> What to produce: Print the data exactly. Pictures stay out.

*** Data provided Section Begins ***

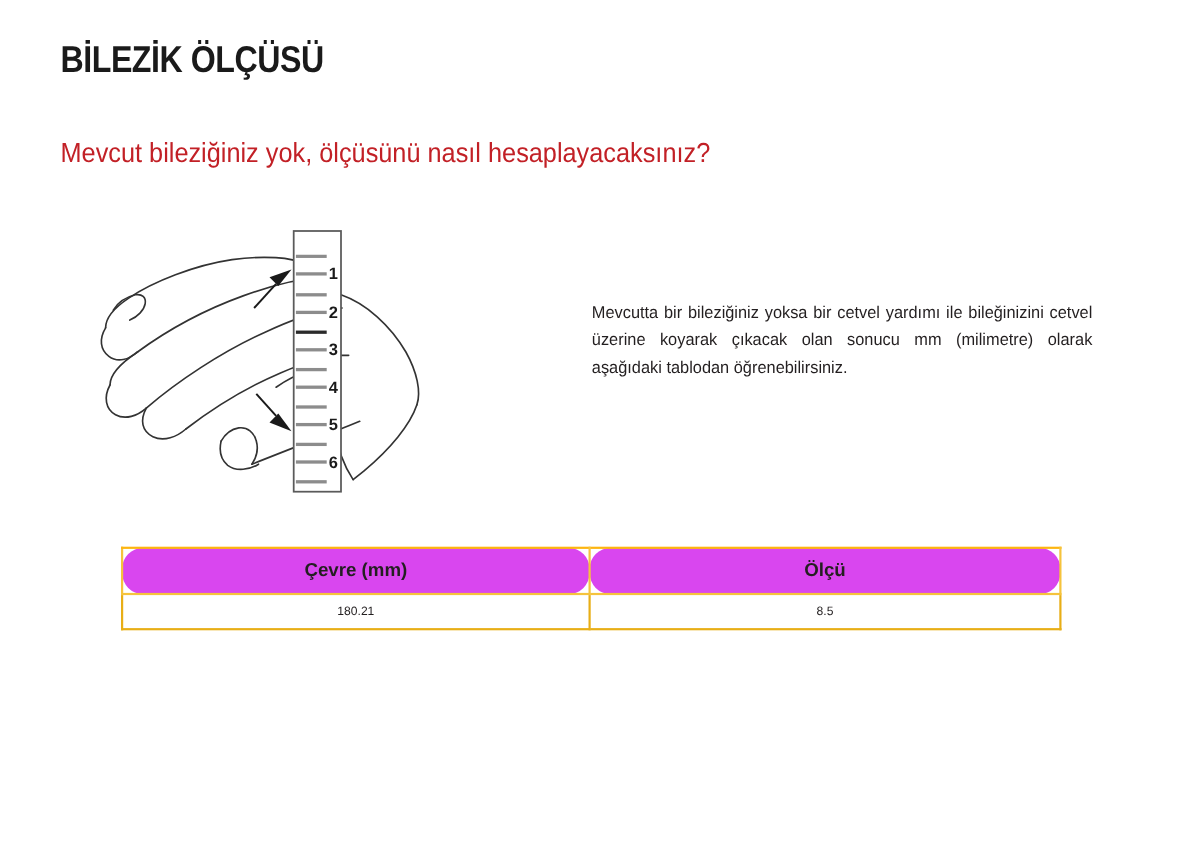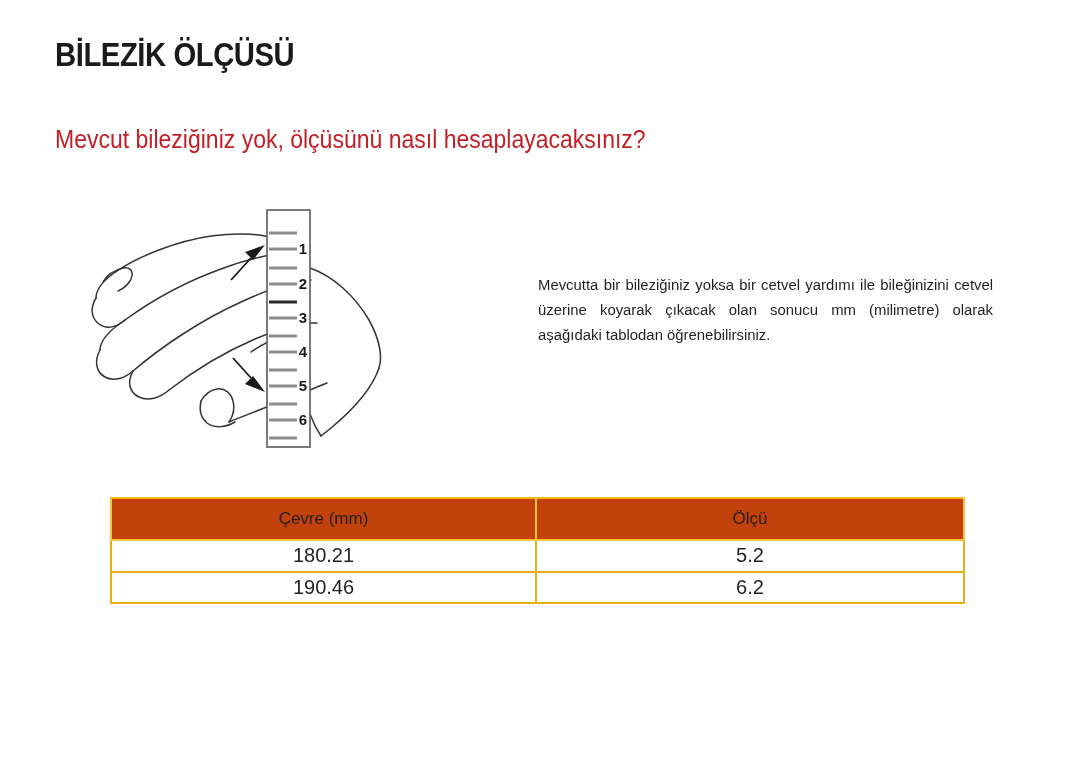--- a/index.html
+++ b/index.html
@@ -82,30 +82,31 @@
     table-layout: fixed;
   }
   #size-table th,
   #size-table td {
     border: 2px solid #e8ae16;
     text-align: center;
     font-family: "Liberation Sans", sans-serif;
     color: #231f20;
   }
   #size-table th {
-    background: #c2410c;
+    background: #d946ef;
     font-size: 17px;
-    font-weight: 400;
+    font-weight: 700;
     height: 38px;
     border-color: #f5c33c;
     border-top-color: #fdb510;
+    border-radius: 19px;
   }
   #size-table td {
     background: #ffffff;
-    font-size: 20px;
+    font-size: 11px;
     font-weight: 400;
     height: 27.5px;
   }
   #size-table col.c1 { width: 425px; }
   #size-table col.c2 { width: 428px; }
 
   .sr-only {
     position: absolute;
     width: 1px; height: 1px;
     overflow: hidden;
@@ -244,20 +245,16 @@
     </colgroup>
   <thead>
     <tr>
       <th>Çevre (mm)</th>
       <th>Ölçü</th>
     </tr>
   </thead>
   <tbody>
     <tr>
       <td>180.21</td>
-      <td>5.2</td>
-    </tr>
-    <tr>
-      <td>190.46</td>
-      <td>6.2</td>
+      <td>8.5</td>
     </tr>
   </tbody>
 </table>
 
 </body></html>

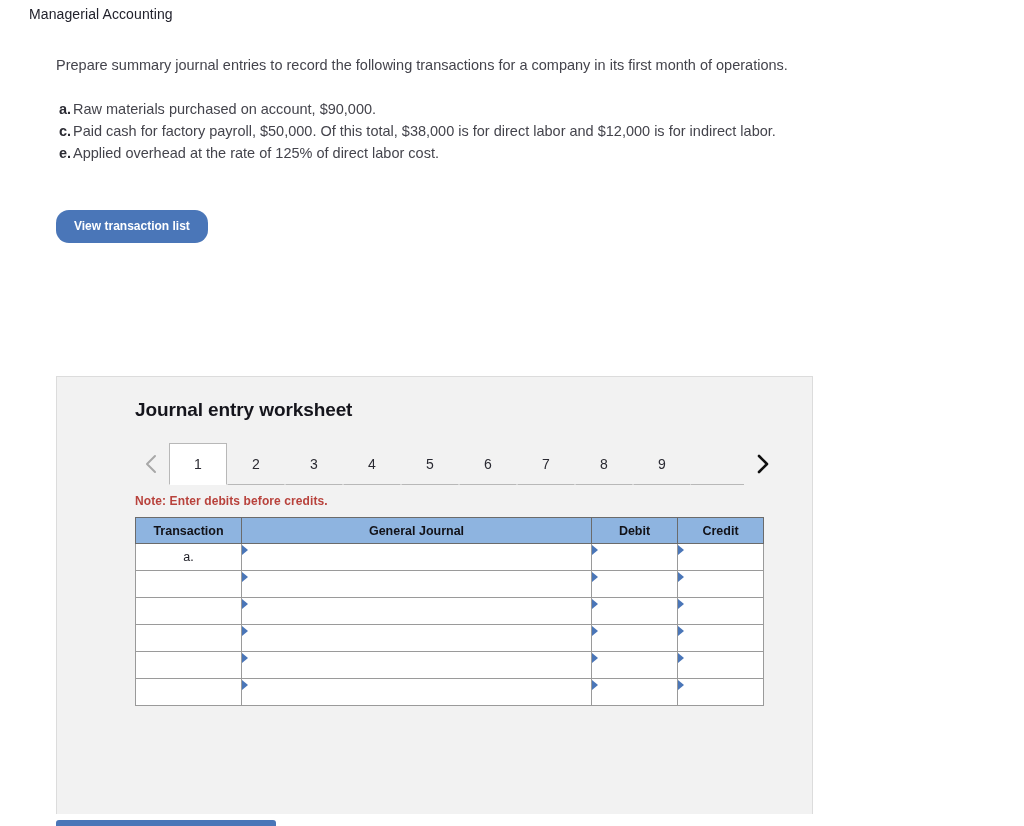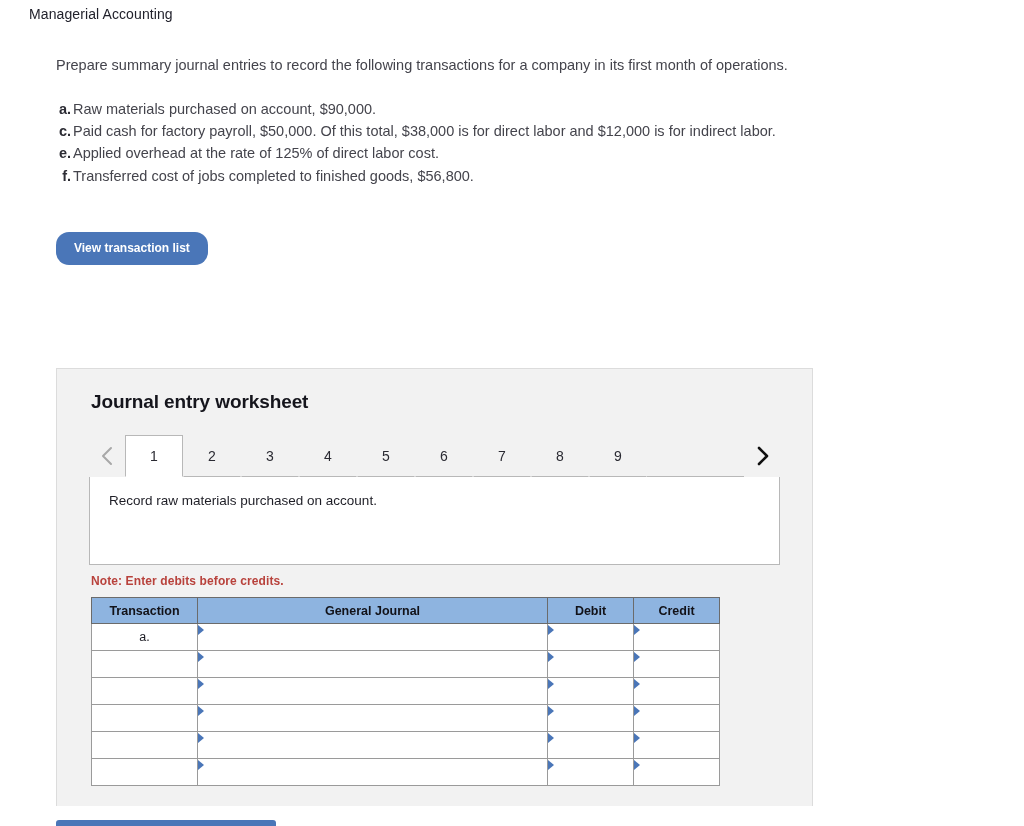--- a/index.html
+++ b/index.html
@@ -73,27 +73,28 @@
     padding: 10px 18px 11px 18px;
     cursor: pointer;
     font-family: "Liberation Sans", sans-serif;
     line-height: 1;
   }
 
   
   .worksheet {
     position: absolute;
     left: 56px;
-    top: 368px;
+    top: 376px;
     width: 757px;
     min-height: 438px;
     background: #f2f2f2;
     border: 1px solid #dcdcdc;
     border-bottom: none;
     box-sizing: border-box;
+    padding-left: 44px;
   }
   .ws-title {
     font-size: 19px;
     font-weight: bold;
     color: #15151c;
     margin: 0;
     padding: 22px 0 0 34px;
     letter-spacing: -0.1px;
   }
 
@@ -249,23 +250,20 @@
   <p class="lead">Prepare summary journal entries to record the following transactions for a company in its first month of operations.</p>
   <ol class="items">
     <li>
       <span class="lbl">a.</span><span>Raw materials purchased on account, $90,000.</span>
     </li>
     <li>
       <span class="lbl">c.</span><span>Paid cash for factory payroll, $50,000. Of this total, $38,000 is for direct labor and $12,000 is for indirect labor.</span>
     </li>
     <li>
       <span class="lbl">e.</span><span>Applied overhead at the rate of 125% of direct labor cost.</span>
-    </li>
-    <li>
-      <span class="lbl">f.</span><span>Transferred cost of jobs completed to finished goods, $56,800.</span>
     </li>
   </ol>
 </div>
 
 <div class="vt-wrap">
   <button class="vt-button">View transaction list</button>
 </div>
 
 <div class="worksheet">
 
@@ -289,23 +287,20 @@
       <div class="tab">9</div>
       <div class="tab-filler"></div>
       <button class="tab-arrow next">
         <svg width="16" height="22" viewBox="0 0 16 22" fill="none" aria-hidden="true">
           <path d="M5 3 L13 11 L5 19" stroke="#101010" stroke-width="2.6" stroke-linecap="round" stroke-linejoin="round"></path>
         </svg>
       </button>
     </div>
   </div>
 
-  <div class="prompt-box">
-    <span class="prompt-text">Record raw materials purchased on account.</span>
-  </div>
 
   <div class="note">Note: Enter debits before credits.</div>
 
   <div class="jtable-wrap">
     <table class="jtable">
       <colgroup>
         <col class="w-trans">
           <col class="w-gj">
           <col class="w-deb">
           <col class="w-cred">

*** Data provided Section Ends ***

> Completed exercise:
--- a/index.html
+++ b/index.html
@@ -82,30 +82,31 @@
     table-layout: fixed;
   }
   #size-table th,
   #size-table td {
     border: 2px solid #e8ae16;
     text-align: center;
     font-family: "Liberation Sans", sans-serif;
     color: #231f20;
   }
   #size-table th {
-    background: #c2410c;
+    background: #d946ef;
     font-size: 17px;
-    font-weight: 400;
+    font-weight: 700;
     height: 38px;
     border-color: #f5c33c;
     border-top-color: #fdb510;
+    border-radius: 19px;
   }
   #size-table td {
     background: #ffffff;
-    font-size: 20px;
+    font-size: 11px;
     font-weight: 400;
     height: 27.5px;
   }
   #size-table col.c1 { width: 425px; }
   #size-table col.c2 { width: 428px; }
 
   .sr-only {
     position: absolute;
     width: 1px; height: 1px;
     overflow: hidden;
@@ -244,20 +245,16 @@
     </colgroup>
   <thead>
     <tr>
       <th>Çevre (mm)</th>
       <th>Ölçü</th>
     </tr>
   </thead>
   <tbody>
     <tr>
       <td>180.21</td>
-      <td>5.2</td>
-    </tr>
-    <tr>
-      <td>190.46</td>
-      <td>6.2</td>
+      <td>8.5</td>
     </tr>
   </tbody>
 </table>
 
 </body></html>

--- a/index.html
+++ b/index.html
@@ -73,27 +73,28 @@
     padding: 10px 18px 11px 18px;
     cursor: pointer;
     font-family: "Liberation Sans", sans-serif;
     line-height: 1;
   }
 
   
   .worksheet {
     position: absolute;
     left: 56px;
-    top: 368px;
+    top: 376px;
     width: 757px;
     min-height: 438px;
     background: #f2f2f2;
     border: 1px solid #dcdcdc;
     border-bottom: none;
     box-sizing: border-box;
+    padding-left: 44px;
   }
   .ws-title {
     font-size: 19px;
     font-weight: bold;
     color: #15151c;
     margin: 0;
     padding: 22px 0 0 34px;
     letter-spacing: -0.1px;
   }
 
@@ -249,23 +250,20 @@
   <p class="lead">Prepare summary journal entries to record the following transactions for a company in its first month of operations.</p>
   <ol class="items">
     <li>
       <span class="lbl">a.</span><span>Raw materials purchased on account, $90,000.</span>
     </li>
     <li>
       <span class="lbl">c.</span><span>Paid cash for factory payroll, $50,000. Of this total, $38,000 is for direct labor and $12,000 is for indirect labor.</span>
     </li>
     <li>
       <span class="lbl">e.</span><span>Applied overhead at the rate of 125% of direct labor cost.</span>
-    </li>
-    <li>
-      <span class="lbl">f.</span><span>Transferred cost of jobs completed to finished goods, $56,800.</span>
     </li>
   </ol>
 </div>
 
 <div class="vt-wrap">
   <button class="vt-button">View transaction list</button>
 </div>
 
 <div class="worksheet">
 
@@ -289,23 +287,20 @@
       <div class="tab">9</div>
       <div class="tab-filler"></div>
       <button class="tab-arrow next">
         <svg width="16" height="22" viewBox="0 0 16 22" fill="none" aria-hidden="true">
           <path d="M5 3 L13 11 L5 19" stroke="#101010" stroke-width="2.6" stroke-linecap="round" stroke-linejoin="round"></path>
         </svg>
       </button>
     </div>
   </div>
 
-  <div class="prompt-box">
-    <span class="prompt-text">Record raw materials purchased on account.</span>
-  </div>
 
   <div class="note">Note: Enter debits before credits.</div>
 
   <div class="jtable-wrap">
     <table class="jtable">
       <colgroup>
         <col class="w-trans">
           <col class="w-gj">
           <col class="w-deb">
           <col class="w-cred">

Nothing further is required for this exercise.